Yes I am being compensated for this. I supply my owns gas/oil and saws. I am not interested in running the MS250's they have. It's 40 miles away and too far to haul home. I am quite selective on wood anyway and only take, red, white oak and hickory. I have a fair amount of wood anyway, This was 2 months ago and almost all is split now.
I don't burn any. The Insurance Co. put the kibosh on my woodburner in the garage. I figure there is about 30 cords.
I wanted the rounds off the ground before the snow melted. I picked up about 2 cubic yards of sawdust and splitter trash so as to not kill the grass. The pile nearest and to the right is 80% gone and moved to the other stacks as I split it. The grass under those pallets was stressed but still alive. I have about 3 hours of splitting to go before I can pick up the remaining double pallet. There were 5 double pallets when the pic was taken. I've got a pretty nice yard, it's over 3 acres. Of course 900#'s of fertilizer and having a chemical applicators license and sprayer helped too.

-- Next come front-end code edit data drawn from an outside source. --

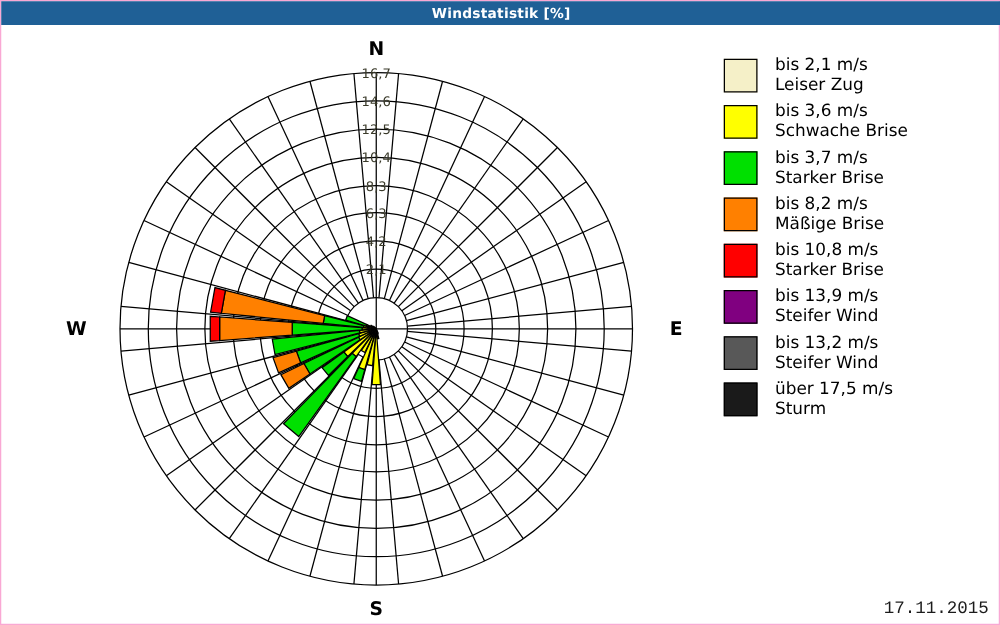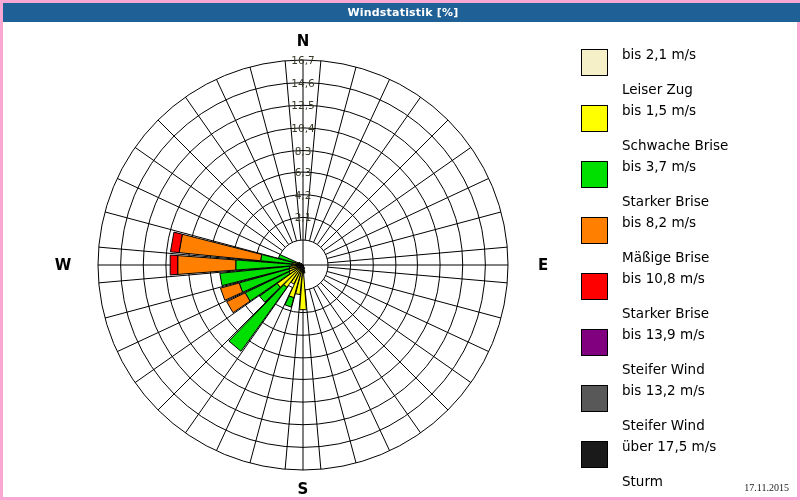--- a/index.html
+++ b/index.html
@@ -6,21 +6,21 @@
   body{
     width:800px;height:500px;
     background:#ffffff;
     font-family:"DejaVu Sans", sans-serif;
     overflow:hidden;
   }
   #app{
     position:relative;
     width:800px;height:500px;
     box-sizing:border-box;
-    border:3px solid #f9a8d4;
+    border:1px solid #f9a8d4;
     background:#ffffff;
   }
   
   #titlebar{
     position:absolute;left:0;top:0;
     width:800px;height:19px;
     background:#1f6096;
     display:flex;align-items:center;justify-content:center;
   }
   #titlebar .t{
@@ -56,28 +56,28 @@
     margin-top:2px;
   }
   .legend-text{
     margin-left:14px;
     font-size:13.5px;
     line-height:15.5px;
     color:#000000;
     font-family:"DejaVu Sans", sans-serif;
     white-space:nowrap;
   }
-  .legend-text .l2{display:block;margin-top:19px;}
+  .legend-text .l2{display:block;}
   
   #datestamp{
     position:absolute;
     right:8px;bottom:4px;
-    font-size:10px;
+    font-size:14px;
     color:#1b1b1b;
-    font-family:Liberation Serif, serif;
+    font-family:Liberation Mono, monospace;
   }
   .tick-label{
     font-size:10.5px;
     fill:#3a3a2a;
     font-family:"DejaVu Sans", sans-serif;
   }
   .compass-label{
     font-size:15px;
     font-weight:bold;
     fill:#000000;
@@ -242,21 +242,21 @@
     </svg>
   </div>
 
   <div id="legend">
       <div class="legend-row">
         <div class="swatch" style="background: rgb(245, 240, 200);"></div>
         <div class="legend-text"><span>bis 2,1 m/s</span><span class="l2">Leiser Zug</span></div>
       </div>
       <div class="legend-row">
         <div class="swatch" style="background: rgb(255, 255, 0);"></div>
-        <div class="legend-text"><span>bis 1,5 m/s</span><span class="l2">Schwache Brise</span></div>
+        <div class="legend-text"><span>bis 3,6 m/s</span><span class="l2">Schwache Brise</span></div>
       </div>
       <div class="legend-row">
         <div class="swatch" style="background: rgb(0, 224, 0);"></div>
         <div class="legend-text"><span>bis 3,7 m/s</span><span class="l2">Starker Brise</span></div>
       </div>
       <div class="legend-row">
         <div class="swatch" style="background: rgb(255, 128, 0);"></div>
         <div class="legend-text"><span>bis 8,2 m/s</span><span class="l2">Mäßige Brise</span></div>
       </div>
       <div class="legend-row">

Looks quite a bit more than "fair" to me. Great work! BTW, I haven't cut down 100 trees in my entire life ... perhaps 25. I guess when it comes to firewood, I'm a bottom feeder and mostly get the stuff already down.
I try to be very accurate in felling. Setting the face correctly so that there are no over or undercuts is very important. The cuts should match exactly. You can get by without this but it is a bad habit. I look at each stump as it tells the tale of what you did right or wrong. For novice fellers, the most important thing I can tell you is to LOOK UP! Everything that can hurt you is above you. Even after the tree has hit the ground, limbs can catapult backwards a long ways.
Sounds like you've got it as humanly under control as possible- still warrants a "be careful man!" That's a whole lot of felling to do, even over a certain period of days/ weeks!